Sheryl Crow recalled fighting breast cancer while watching her former fiancé Lance Armstrong move on after their breakup.
“I was engaged, I had three beautiful stepchildren, I wanted to have kids with this person. We split in the same week … I got diagnosed with breast cancer,” Crow, 64, recalled on the Tuesday, May 19, episode of Bobby Bones’ “The Bobbycast” podcast on Netflix. “[Then] I found out he was seeing a really famous actress.”
She continued, “I really felt like I went through about nine months of radiation and grieving and anger.”
Crow and Armstrong, 54, were together from 2003 to 2006, when they broke off their five-month engagement over the singer’s desires to have children. (Armstrong shares son Luke, 26, and twin daughters Isabelle and Grace, 24, with ex-wife Kristin Richard, later welcoming two children with current wife Anna Hansen ahead of their 2022 wedding.)
For Crow, it wasn’t until she spoke with her physician that she was able to move forward from the breakup.

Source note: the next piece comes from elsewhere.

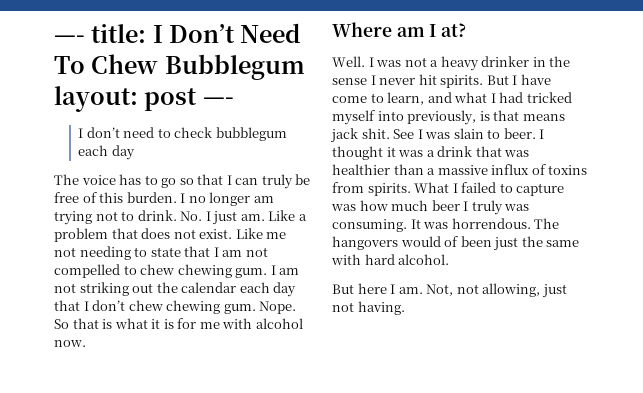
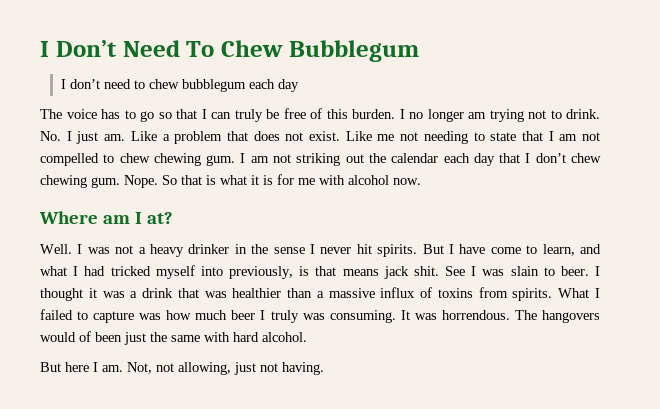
[54,24,147,43] —- title: -> (40, 49) none
[54,86,234,112] layout: post —- -> (419, 51) none
[174,127,213,138] check -> [148,79,179,89] chew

“I had a really stoic oncologist who literally looked like my grandmother. One of the things that she said to me was like, ‘I’ve had a thousand women come through with breast cancer. Don’t miss out on the lesson,’” she recalled. “I realized, having gone through all that, that I am a caretaker. I’m the last person I take care of. I take care of everybody’s emotions [and] I make sure everybody is good with me.”

Sheryl Crow and Lance Armstrong arrive at the ‘Vanity Fair’ Oscar Party in February 2005. Mark Mainz/Getty Images
Crow added, “It took my life screeching to a halt to get to a place to go, ‘OK, who am I and why am I doing what I’m doing? Do I love what I’m doing? What am I supposed to be doing? Do I want to be a mom?’”
After Crow’s breast cancer went into remission, she adopted son Wyatt in 2007 and son Levi in 2010.
“I have my own belief system. I believe your kids pick you. I don’t think you ever get the wrong kid. I know that sounds really woo-woo, but your kid picked you at this moment,” she stated on Tuesday. “You’re ready, and you don’t want to spend too much time overanalyzing, ‘Why now? Am I gonna be this? Am I gonna be that?’ Because then you miss out on the now.”
Crow continued, “It took me forever to get to the place where I was, like, open-armed and like, ‘OK, I may not get to be a mom. I’ve loved a lot of amazing people and I’ve loved some other people too, and that was where I got off.’ At which point, I was like, ‘OK, God, I’m just gonna get in the boat, I’m gonna start rowing. If you meet me halfway with a baby, great, [and] if you don’t.’ Lo and behold, the two boys that I have could not be more brother-ish, could not be more of a Crow and it could not have picked me at a [better time]. I mean, I was ready and I was awake and aware, and I wanted them.”